Tidal were interested in adding MQA right from the beginning but that was, what, circa 10years ago? Looks like no other takers despite the elapse of time. Plus an odd few MQA CDs ( mostly Japanese from boutique labels.)

Exactly, I don’t believe Xiami had much MQA after the initial fanfare, before they got shut down.

As for MQA CDs, I’ve got a couple, with the exception of one or two (Rebecca Pidgeon’s “The Raven” being one), the rest of the half a dozen or so are from UMG actually, so, not that boutique.

No need for a label to license it if they buy the technology.

It would be petty cash for a company like UMe.

You were referring to Tidal as wanting to save bandwidth cost. Tidal is a content distributor, they don’t encode MQA, they have to license it. I’m not sure what “buy the technology” you’re referring to.

And what is “UMe”?? If you meant UMG, you were debating about Tidal, not UMG.
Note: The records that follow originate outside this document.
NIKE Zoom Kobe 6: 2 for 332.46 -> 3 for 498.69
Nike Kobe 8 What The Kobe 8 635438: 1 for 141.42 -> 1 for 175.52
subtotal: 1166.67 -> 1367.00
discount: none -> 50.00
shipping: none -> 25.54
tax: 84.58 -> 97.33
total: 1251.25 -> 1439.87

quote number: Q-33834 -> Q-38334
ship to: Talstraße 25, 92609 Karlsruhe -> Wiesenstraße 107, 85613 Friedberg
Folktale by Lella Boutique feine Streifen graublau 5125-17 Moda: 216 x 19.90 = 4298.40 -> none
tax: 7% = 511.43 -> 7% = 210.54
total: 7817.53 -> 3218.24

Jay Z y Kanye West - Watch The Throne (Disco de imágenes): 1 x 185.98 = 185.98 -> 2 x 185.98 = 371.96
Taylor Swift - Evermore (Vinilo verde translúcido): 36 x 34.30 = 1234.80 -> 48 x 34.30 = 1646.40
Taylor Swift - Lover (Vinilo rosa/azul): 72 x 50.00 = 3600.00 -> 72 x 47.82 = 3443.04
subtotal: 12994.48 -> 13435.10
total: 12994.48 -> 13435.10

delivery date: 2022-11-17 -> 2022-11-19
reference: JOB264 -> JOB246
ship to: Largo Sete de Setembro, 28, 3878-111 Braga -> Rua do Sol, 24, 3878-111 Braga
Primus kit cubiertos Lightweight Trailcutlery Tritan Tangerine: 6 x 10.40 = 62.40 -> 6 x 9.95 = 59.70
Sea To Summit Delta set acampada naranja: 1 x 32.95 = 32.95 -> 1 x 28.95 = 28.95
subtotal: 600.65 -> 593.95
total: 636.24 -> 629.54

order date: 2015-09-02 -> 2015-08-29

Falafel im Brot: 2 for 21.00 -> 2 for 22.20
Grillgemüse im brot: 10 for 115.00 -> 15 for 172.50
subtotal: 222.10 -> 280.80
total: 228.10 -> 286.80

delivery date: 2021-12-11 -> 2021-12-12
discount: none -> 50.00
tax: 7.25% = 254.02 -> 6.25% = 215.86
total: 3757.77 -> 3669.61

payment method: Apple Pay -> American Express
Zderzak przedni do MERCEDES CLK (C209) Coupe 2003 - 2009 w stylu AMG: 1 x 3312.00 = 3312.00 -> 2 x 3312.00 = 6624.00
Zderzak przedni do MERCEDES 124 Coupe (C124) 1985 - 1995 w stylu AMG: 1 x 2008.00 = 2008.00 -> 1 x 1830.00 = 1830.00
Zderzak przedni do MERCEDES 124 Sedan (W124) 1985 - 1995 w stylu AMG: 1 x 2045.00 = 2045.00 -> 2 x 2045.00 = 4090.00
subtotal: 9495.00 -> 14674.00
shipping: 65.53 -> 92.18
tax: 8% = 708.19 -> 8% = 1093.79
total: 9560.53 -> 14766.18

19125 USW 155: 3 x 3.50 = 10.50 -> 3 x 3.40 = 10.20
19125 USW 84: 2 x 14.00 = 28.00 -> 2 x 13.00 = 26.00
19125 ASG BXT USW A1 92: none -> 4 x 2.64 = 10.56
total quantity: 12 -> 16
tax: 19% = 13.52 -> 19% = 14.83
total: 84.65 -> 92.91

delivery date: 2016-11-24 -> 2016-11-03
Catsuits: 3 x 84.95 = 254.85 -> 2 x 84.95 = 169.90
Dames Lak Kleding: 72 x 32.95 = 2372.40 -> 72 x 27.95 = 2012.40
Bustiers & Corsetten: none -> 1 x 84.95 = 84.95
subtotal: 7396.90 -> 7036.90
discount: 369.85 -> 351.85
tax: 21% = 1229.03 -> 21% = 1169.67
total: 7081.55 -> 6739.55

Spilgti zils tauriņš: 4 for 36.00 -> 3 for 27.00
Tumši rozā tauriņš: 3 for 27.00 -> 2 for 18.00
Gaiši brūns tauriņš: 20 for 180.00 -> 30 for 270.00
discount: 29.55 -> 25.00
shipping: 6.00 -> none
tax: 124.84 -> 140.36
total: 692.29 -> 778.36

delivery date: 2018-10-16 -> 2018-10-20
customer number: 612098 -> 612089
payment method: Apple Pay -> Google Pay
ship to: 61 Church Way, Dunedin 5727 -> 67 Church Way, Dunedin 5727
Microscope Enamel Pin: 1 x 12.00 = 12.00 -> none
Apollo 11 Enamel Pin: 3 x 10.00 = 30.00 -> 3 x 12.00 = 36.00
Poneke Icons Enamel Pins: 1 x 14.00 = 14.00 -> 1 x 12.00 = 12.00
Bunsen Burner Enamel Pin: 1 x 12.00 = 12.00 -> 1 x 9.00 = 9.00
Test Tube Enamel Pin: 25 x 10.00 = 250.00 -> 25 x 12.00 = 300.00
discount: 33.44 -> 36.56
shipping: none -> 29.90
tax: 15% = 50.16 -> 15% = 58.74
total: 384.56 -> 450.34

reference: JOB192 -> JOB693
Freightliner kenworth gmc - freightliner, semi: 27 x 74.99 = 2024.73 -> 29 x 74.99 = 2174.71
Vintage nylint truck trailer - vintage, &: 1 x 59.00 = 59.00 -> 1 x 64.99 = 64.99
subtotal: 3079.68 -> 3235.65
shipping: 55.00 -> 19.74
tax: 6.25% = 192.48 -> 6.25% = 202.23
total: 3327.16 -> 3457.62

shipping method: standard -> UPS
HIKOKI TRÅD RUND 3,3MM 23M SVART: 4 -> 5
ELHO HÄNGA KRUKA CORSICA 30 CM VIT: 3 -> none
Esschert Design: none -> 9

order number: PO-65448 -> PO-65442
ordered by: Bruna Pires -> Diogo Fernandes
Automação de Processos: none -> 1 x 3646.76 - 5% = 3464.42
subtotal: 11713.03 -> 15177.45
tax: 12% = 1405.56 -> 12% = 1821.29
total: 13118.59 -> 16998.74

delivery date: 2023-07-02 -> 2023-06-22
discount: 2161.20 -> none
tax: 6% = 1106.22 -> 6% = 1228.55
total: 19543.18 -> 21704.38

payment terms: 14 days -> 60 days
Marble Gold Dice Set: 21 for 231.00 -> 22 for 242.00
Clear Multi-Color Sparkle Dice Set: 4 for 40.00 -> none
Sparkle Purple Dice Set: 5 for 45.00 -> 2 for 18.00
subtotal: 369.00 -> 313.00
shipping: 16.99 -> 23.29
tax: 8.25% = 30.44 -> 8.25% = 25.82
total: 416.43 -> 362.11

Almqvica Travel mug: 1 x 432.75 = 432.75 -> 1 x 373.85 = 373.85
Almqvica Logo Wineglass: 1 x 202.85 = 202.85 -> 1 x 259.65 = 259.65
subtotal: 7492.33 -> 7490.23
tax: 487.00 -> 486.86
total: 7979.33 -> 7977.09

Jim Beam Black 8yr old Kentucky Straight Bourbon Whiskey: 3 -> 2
Just for background the major audio content companies, UMG, Warners and Sony Music acquired small shareholdings in MQA around the time encoded files started to be supplied to Tidal.

UMe:

Universal Music Enterprises (UMe) is the global catalog and special markets division of Universal Music Group. Working closely in concert with UMG’s record labels, territories and operating companies, UMe provides a frontline approach to catalog management, an emphasis on strategic marketing initiatives and creating opportunities in new technologies.

So if labels bought small stakes in MQA, one or more might feel it was worthwhile to just purchase them at a discount.